Alors que le ministre de la Santé, Sussan Ley, a déclaré que le plan réduirait globalement les coûts des médicaments pour les patients, le projet de 5% de médicaments coûteux et à la pointe de la technologie a ébranlé le puissant lobby des médicaments.

Tim James, PDG de Medicines Australia, a déclaré que son adhésion à 55 fabricants de médicaments ne pouvait pas accepter les baisses de prix « hâtives et arbitraires », avertissant qu’il y aurait « des conséquences graves et imprévues ».

« Vous ne pouvez pas tirer des milliards de dollars d’un écosystème fragile comme le PBS et ne pas s’attendre à des conséquences », a déclaré M. James à Medical Observer.

« Ce qui nous trouble le plus, c’est la notion d’une réduction arbitraire dans le formulaire F1 – les médicaments les plus récents, innovants et brevetés – sans preuve ni valeur. »

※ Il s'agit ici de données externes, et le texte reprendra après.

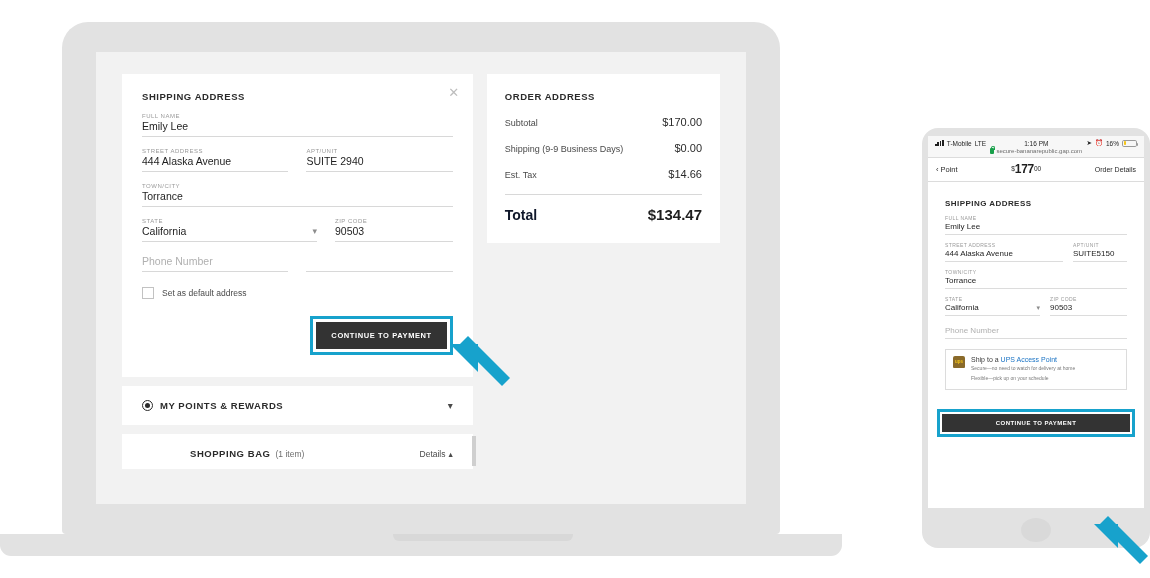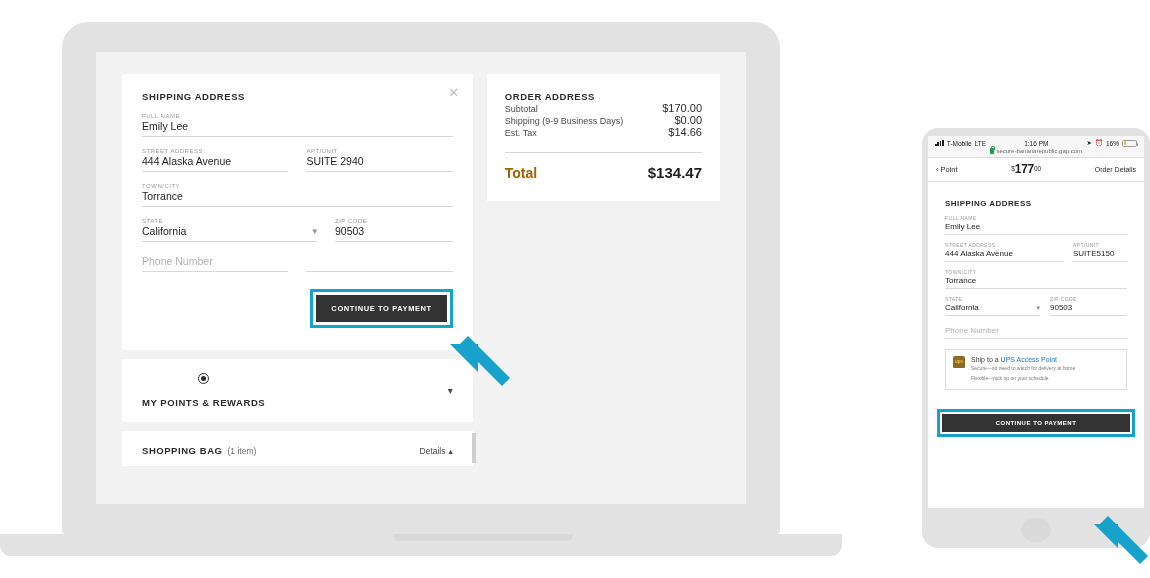"Subtotal" .sum-row { margin-top: none -> 14px }
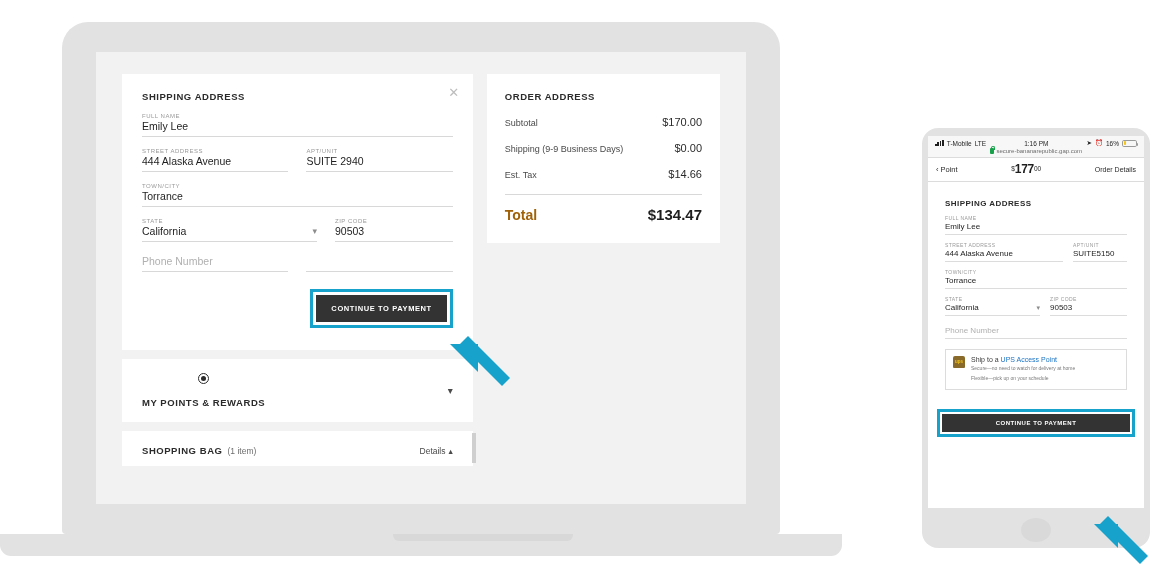"Total" .tot-label { color: #a16207 -> #0f172a }
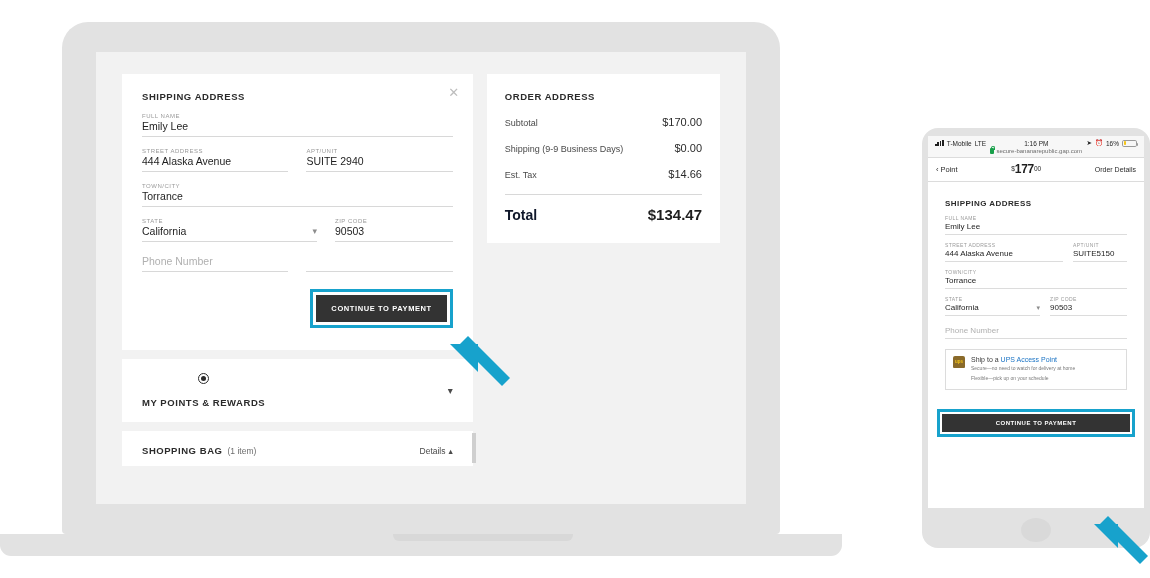"Set as default address" div.checkbox-row { html: none -> <div> <div></div> <div>Set as default address</div> </div> }
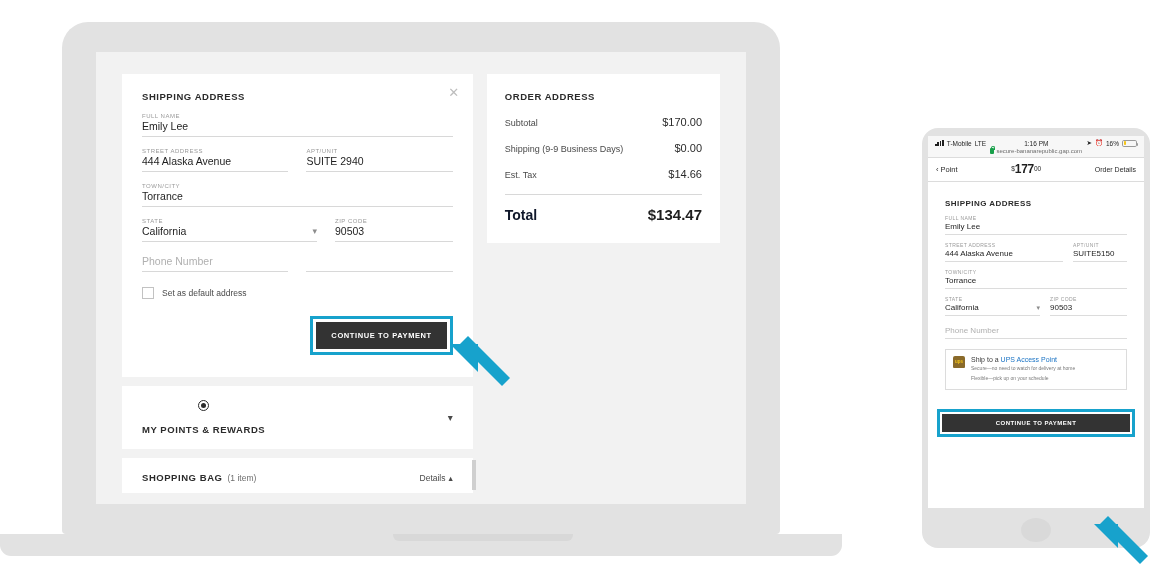"MY POINTS & REWARDS" .points-left { align-items: center -> flex-end; flex-direction: column -> none; gap: 13px -> 7px }
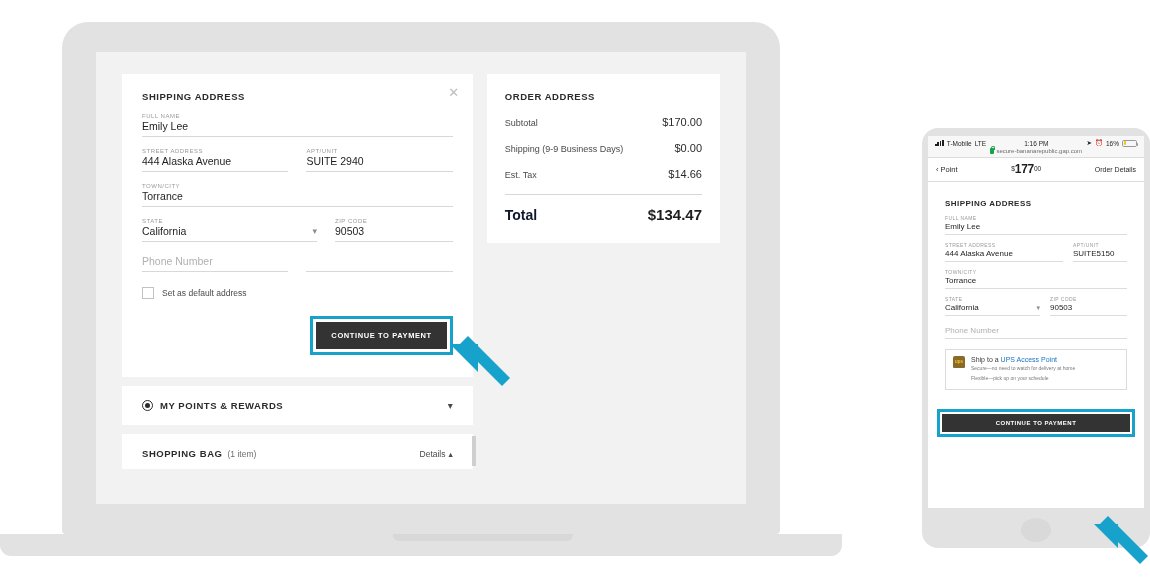"SHOPPING BAG" .bag-head { margin-left: none -> 48px }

« Nos préoccupations concernent les nouveaux médicaments, plus innovants, qui sont encore brevetés et qui, en termes simples, sont uniques.

« Aucun autre médicament n’apportera les mêmes résultats.

« Si ces médicaments ne sont pas rentables, ils ne parviennent pas au PBS en premier lieu. »

M. James a déclaré que le gouvernement avait abandonné son approche collaborative habituelle, provoquant un niveau de frustration dans l’industrie qu’il n’avait jamais vu auparavant.

Les réductions affectant les médicaments lucratifs de F1 auraient des répercussions sur l’innovation, la science, la recherche et le développement, les emplois et les installations, a-t-il déclaré.

« Il s’agit d’une industrie qui a déjà perdu 2500 emplois et vu les exportations chuter à la suite des réformes du système PBS il y a sept ans. »

L’Australie était déjà à la traîne dans 18 pays sur 20 de l’OCDE pour l’accès aux nouveaux médicaments, et les réductions proposées allaient étouffer l’offre, a déclaré M. James.